- **TASK DIRECTIONS**: Among the entries below, find all lines that include "steck" and copy them.

───── SUPPLIED INFORMATION ─────

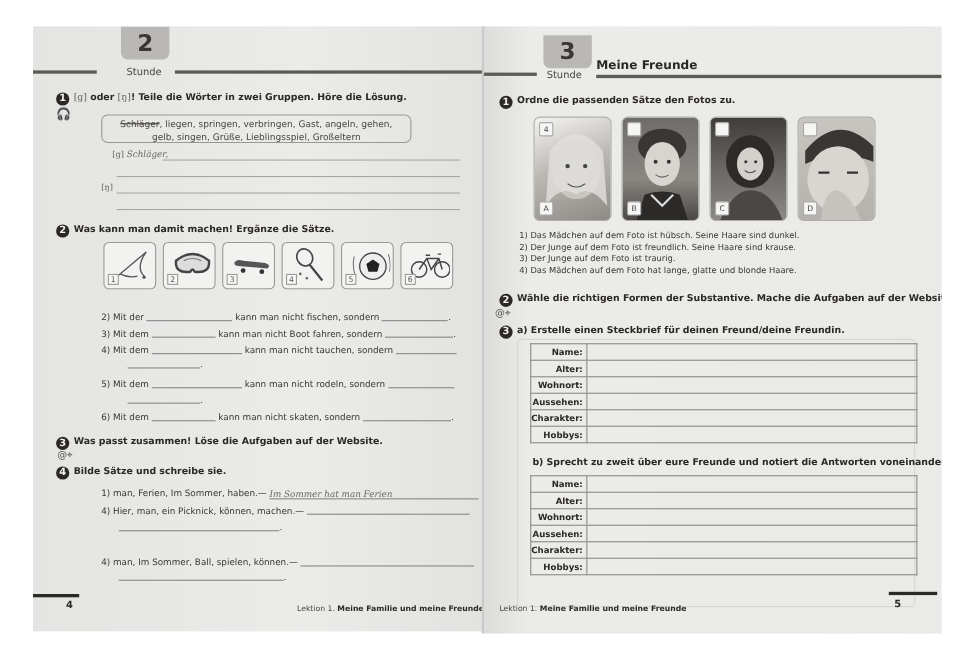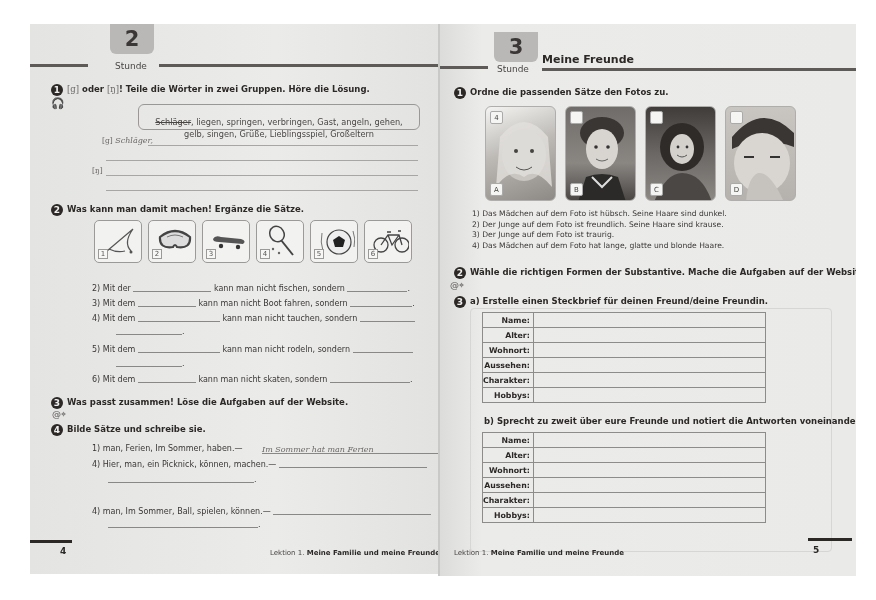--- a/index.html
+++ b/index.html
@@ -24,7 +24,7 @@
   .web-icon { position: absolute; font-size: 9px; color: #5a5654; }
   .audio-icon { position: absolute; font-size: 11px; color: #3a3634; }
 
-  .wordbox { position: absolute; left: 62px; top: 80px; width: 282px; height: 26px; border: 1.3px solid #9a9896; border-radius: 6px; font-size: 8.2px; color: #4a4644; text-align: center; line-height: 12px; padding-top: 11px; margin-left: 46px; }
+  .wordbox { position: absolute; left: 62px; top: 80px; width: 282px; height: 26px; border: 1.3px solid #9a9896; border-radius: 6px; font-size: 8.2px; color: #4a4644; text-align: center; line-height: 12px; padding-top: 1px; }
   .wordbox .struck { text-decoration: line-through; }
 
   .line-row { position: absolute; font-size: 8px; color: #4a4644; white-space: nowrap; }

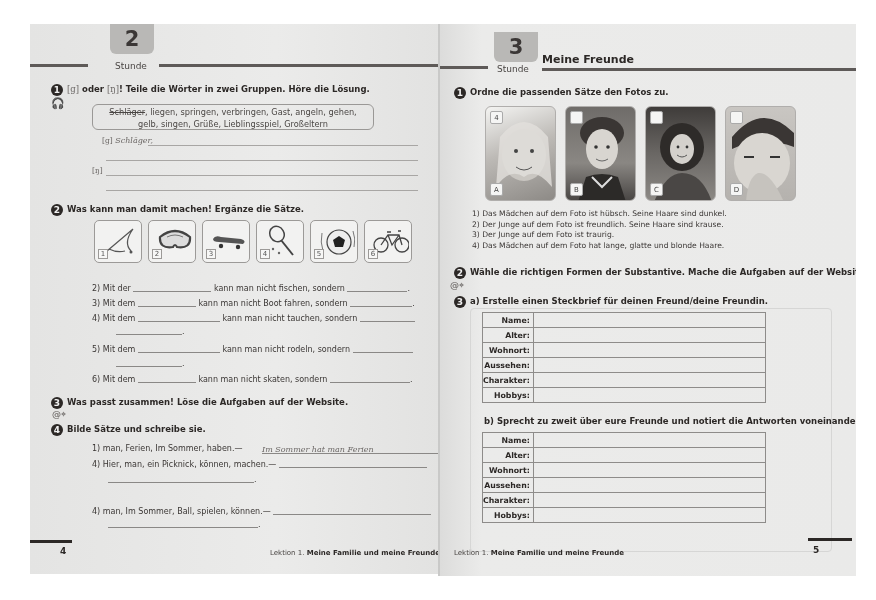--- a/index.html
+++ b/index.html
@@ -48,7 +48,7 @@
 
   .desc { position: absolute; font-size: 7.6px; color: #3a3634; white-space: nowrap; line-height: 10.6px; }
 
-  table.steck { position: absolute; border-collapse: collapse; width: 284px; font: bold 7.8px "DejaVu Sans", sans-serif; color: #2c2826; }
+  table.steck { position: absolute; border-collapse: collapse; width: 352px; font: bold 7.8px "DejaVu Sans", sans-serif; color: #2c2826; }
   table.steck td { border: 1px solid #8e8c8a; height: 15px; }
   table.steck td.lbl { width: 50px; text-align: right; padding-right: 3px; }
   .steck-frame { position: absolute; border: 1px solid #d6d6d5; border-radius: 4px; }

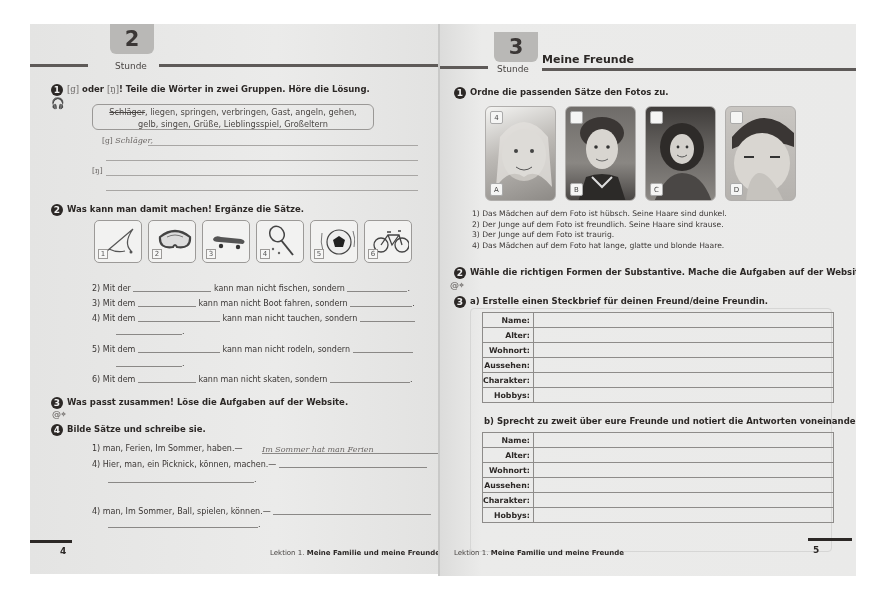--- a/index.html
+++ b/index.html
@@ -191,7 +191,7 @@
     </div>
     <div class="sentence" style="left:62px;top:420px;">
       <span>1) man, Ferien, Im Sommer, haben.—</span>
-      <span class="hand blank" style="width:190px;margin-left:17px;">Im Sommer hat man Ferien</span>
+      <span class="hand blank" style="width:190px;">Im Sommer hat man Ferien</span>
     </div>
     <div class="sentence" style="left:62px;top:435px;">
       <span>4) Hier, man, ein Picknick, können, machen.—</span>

─────
───── SUPPLIED INFORMATION ─────

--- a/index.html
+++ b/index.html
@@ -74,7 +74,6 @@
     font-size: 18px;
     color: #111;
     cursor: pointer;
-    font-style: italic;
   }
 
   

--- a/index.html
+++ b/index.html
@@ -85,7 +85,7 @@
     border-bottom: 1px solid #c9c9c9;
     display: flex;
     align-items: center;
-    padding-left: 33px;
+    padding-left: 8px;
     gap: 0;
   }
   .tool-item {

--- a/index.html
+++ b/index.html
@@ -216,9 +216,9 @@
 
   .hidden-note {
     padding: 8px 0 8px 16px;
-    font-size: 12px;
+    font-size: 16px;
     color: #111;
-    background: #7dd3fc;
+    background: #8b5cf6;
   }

─────
───── SUPPLIED INFORMATION ─────

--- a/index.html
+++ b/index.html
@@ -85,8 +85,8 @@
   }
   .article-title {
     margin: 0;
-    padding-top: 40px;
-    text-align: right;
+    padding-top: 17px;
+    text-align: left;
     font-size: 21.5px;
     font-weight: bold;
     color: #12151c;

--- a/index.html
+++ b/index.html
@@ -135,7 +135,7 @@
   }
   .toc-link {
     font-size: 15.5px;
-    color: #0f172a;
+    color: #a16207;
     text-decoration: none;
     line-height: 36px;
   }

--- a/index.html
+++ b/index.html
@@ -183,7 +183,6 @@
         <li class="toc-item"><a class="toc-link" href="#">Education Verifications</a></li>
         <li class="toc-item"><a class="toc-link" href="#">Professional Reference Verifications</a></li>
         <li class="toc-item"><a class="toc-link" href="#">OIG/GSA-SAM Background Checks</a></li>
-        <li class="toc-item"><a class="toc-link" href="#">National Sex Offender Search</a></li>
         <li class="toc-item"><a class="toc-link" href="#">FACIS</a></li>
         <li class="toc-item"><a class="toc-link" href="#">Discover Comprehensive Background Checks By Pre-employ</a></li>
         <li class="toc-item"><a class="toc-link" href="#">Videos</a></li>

─────

- **REPLY TO THE EXERCISE**:
-  table.steck { position: absolute; border-collapse: collapse; width: 284px; font: bold 7.8px "DejaVu Sans", sans-serif; color: #2c2826; }
+  table.steck { position: absolute; border-collapse: collapse; width: 352px; font: bold 7.8px "DejaVu Sans", sans-serif; color: #2c2826; }
   table.steck td { border: 1px solid #8e8c8a; height: 15px; }
   table.steck td.lbl { width: 50px; text-align: right; padding-right: 3px; }
   .steck-frame { position: absolute; border: 1px solid #d6d6d5; border-radius: 4px; }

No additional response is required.